Are You Ready for Round Two (of HIPAA Compliance Audits)?
In February 2014, the Health and Human Services Office of Civil Rights (“OCR”) announced its plans to send pre-audit surveys to between 550 and 800 entities during the summer in preparation for Phase 2 HIPAA compliance audits. After collecting information from those surveyed, OCR will select about 400 of those entities for actual HIPAA audits. Those audits will begin this fall – which is quickly approaching.
Of the 400 entities selected for audit, it is anticipated that 350 will be covered entities (further broken down as 232 health care providers, 109 health plans, and 9 health care clearinghouses) and the remaining organizations will be business associates. This is the first time the government will audit business associates. In addition to the increased scope, there a number of ways in which the Phase 1 audits (conducted in 2011 and 2012) differ from the upcoming round:
Contractors conducted Phase 1 audits, but OCR staff will primarily conduct Phase 2.
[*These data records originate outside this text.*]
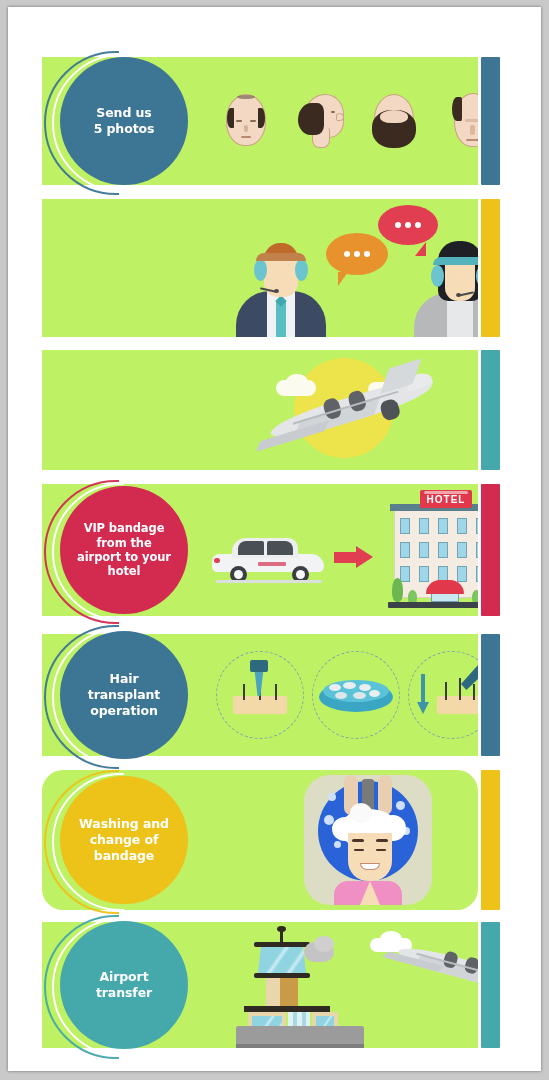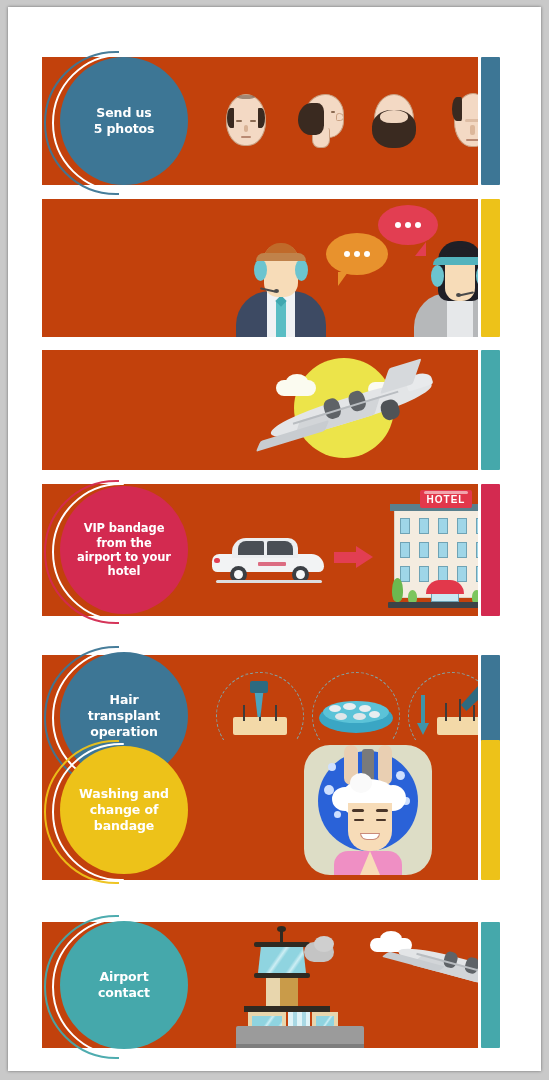"Send us" .step-row { background: #c2410c -> #bef264 }
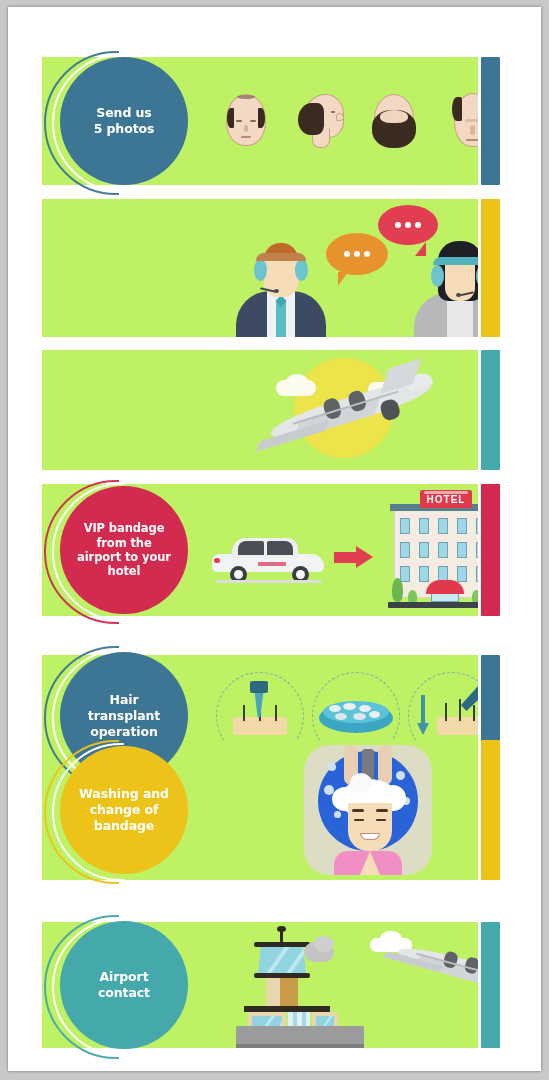"Hair transplant" div.step-row { top: 648px -> 627px }
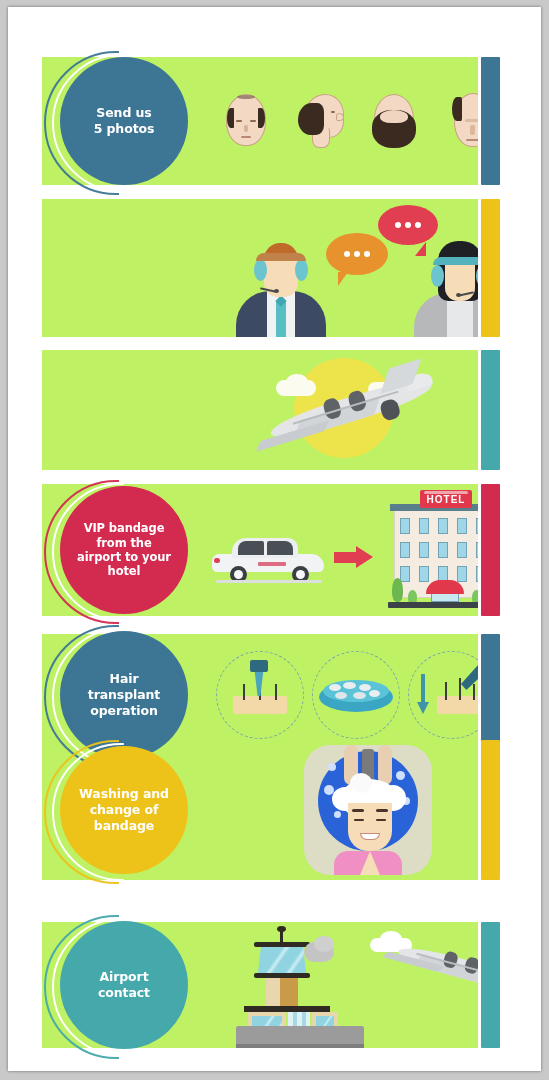"Washing and" div.step-row { border-radius: none -> 21px; top: 733px -> 763px }
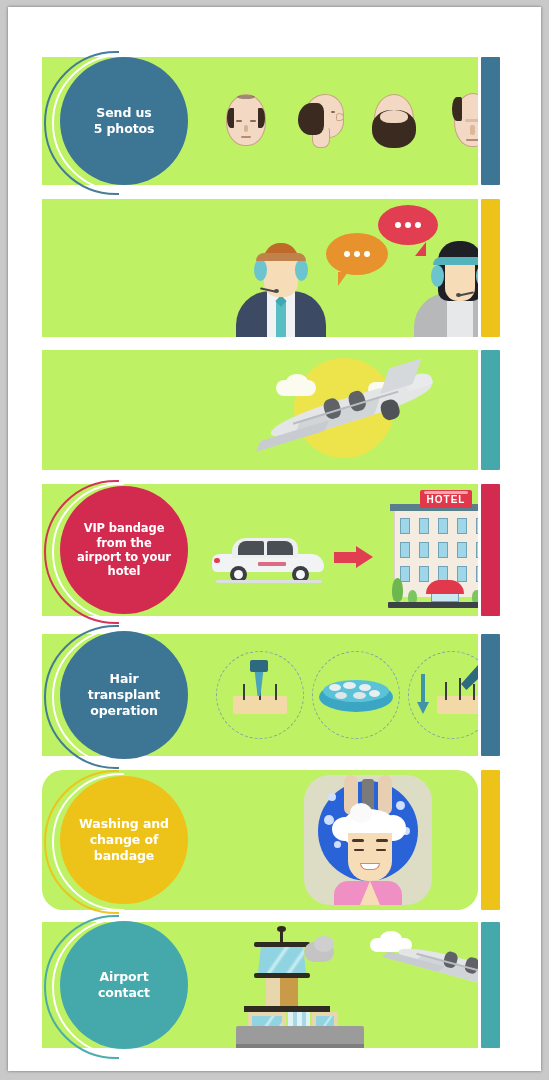"Airport" div.badge-circle { text: contact -> transfer }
Phase 2 audits will target the HIPAA Standards, which the Phase 1 audits yielded high non-compliance numbers. The audits will be broken down by type: 100 entities will be audited for compliance with the Privacy Rule (including Notices of Privacy Practices and patient access to PHI); 100 will be audited on content and timeliness of notifications under the Breach Notification Rule; and 150 will be audited on the risk analysis and management standards of the Security Rule. Business associates will only be audited for risk analysis, risk management, and breach reporting to covered entities.
Phase 2 will not consist of on-site visits, but rather desk-audits. Auditors will not have the opportunity to seek clarification or additional data and only data submitted on time will be considered.
OCR has indicated that Phase 2 and future audits may be tied to enforcement, whereas the findings from Phase 1 were not used for enforcement purposes.